If you want some simulated data to work with for this article, try the following.
import numpy as np
import pandas as pd
import datetime
from datetime import timedelta
start_date = datetime.date(2010, 1, 1)
date_index = [start_date + timedelta(days=i) for i in range(3650)]
price = initial_price = 100
prices = []
for i in range(3650):
price *= (1 + np.random.normal(loc=0.0001, scale=0.005))
prices.append(price)
series = pd.Series(prices, index=date_index)
Calculating CAGR
CAGR (compounded annual growth rate) is the annual compounded rate of return required to achieve a total return over the specified time frame.
def calculate_percent_return(series: pd.Series):
return series.iloc[-1] / series.iloc[0] - 1
def get_years_past(series: pd.Series):
start_date = series.index[0]
end_date = series.index[-1]
return (end_date - start_date).days / 365.25
def calculate_cagr(series: pd.Series):
start_price = series.iloc[0]
end_price = series.iloc[-1]
value_factor = end_price / start_price
year_past = get_years_past(series)
return (value_factor ** (1 / year_past)) - 1
print(calculate_cagr(series))
Calculating Annualized Volatility
Volatility in finance is typically assumed to be the annualized standard deviation of log returns. It is computed as follows.
def calculate_log_return_series(series: pd.Series):
shifted_series = series.shift(1, axis=0)
return pd.Series(np.log(series / shifted_series))

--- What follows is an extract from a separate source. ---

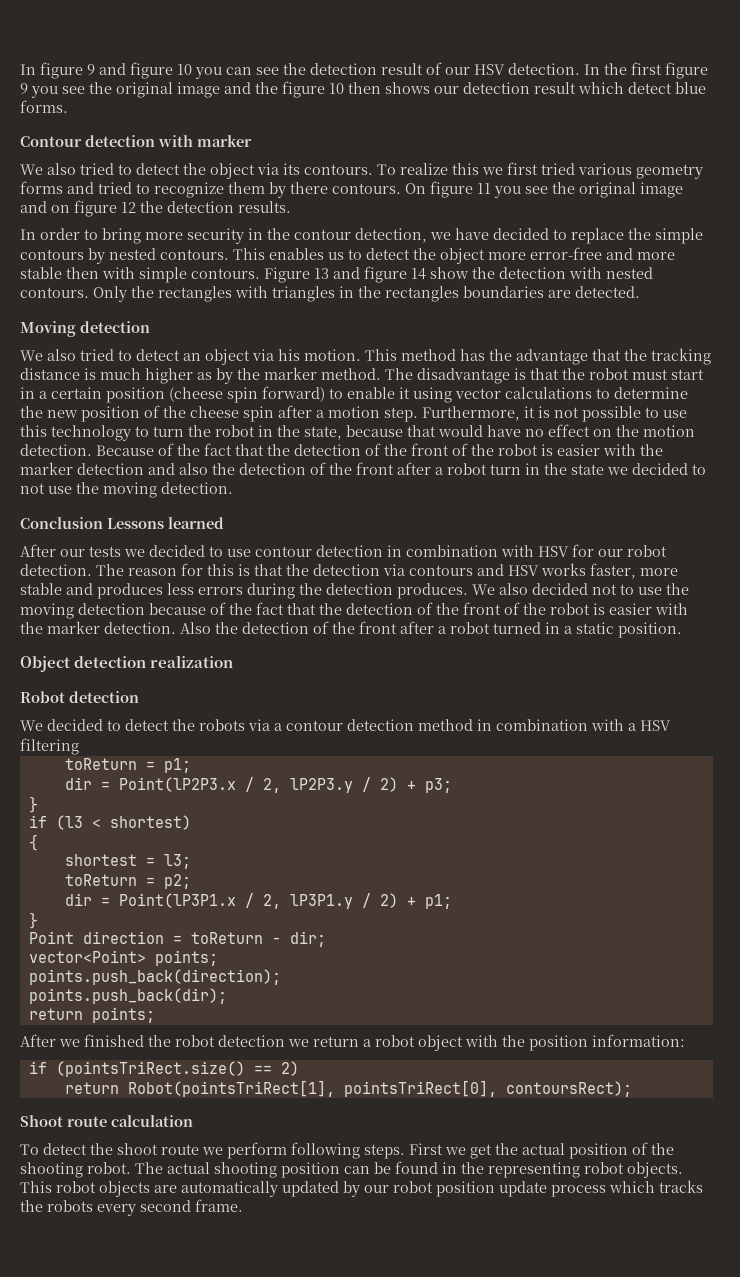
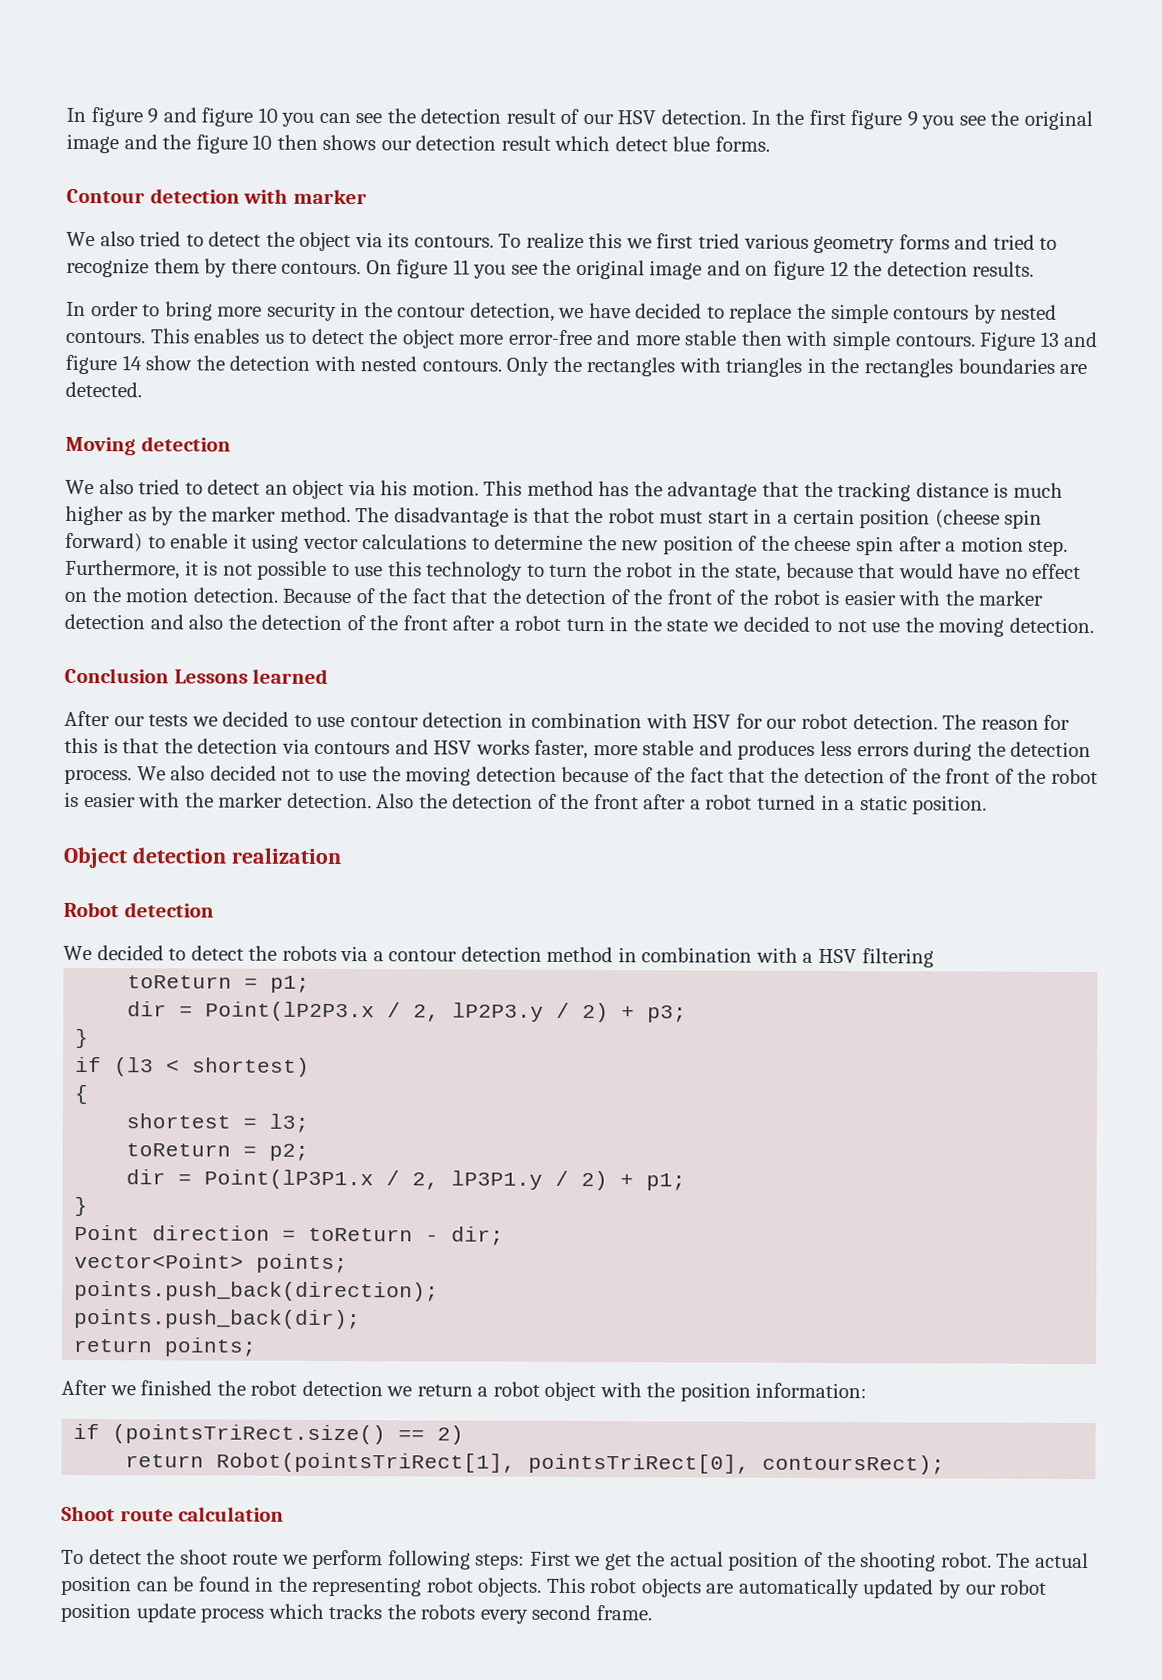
[397,583,468,599] produces. -> [64,768,132,785] process.
[364,1144,405,1159] steps. -> [475,1553,526,1570] steps:
[214,1162,277,1178] shooting -> (1089, 1560) none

def calculate_annualized_volatility(return_series: pd.Series):
years_past = get_years_past(return_series)
entries_per_year = return_series.shape[0] / years_past
return return_series.std() * np.sqrt(entries_per_year)
return_series = calculate_log_return_series(series)
print(calculate_annualized_volatility(return_series))
Calculating MACD
The MACD oscillator is a popular indicator based on the difference between two moving averages of different lengths.
def calculate_simple_moving_average(series: pd.Series, n: int=20):
return series.rolling(n).mean()
def calculate_macd_oscillator(series: pd.Series,
n1: int=5, n2: int=34):
assert n1 < n2, f'n1 must be less than n2'
return calculate_simple_moving_average(series, n1) - \
calculate_simple_moving_average(series, n2)
print(calculate_macd_oscillator(series))
Calculating Bollinger Bands
The Bollinger Bands are another proper indicator that involves computing an upper, middle, and lower band.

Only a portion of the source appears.